From the entries below, please output exactly the lines starting at the one containing "заклад охорони здоров’я;" and ending at the one containing "ліквідації транзиторних мікроорганізмів;", both included.

### Data to use
######
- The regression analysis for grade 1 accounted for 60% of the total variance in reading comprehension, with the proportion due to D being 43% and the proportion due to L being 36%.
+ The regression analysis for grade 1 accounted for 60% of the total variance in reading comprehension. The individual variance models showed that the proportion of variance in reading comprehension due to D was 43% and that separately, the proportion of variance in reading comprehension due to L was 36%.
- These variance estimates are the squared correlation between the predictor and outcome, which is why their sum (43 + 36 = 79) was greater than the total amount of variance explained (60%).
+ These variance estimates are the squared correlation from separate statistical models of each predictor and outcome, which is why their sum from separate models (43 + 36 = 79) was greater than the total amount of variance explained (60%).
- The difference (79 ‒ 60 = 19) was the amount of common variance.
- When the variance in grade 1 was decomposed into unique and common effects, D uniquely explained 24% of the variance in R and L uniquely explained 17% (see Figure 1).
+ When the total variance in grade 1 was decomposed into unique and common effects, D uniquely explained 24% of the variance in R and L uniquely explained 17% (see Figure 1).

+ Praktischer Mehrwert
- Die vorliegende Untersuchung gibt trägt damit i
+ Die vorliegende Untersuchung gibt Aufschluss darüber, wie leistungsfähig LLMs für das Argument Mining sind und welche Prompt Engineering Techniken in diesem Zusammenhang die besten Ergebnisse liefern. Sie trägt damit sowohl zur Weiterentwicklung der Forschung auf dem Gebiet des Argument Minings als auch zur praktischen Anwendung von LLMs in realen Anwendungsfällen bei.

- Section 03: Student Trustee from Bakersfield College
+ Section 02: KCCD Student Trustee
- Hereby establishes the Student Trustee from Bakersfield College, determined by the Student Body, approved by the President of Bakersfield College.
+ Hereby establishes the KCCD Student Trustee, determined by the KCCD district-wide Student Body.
######
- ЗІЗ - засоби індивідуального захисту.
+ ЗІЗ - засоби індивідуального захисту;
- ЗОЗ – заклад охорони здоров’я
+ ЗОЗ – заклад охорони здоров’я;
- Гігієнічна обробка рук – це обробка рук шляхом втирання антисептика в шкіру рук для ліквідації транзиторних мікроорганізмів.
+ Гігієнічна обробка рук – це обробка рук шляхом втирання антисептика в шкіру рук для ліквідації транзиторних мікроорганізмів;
######
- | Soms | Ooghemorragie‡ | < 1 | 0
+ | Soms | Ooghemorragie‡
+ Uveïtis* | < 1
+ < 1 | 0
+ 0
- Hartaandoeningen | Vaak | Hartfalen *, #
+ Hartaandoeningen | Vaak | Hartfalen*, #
######
### Solution for this task
+ ЗОЗ – заклад охорони здоров’я;
- Гігієнічна обробка рук – це обробка рук шляхом втирання антисептика в шкіру рук для ліквідації транзиторних мікроорганізмів.
+ Гігієнічна обробка рук – це обробка рук шляхом втирання антисептика в шкіру рук для ліквідації транзиторних мікроорганізмів;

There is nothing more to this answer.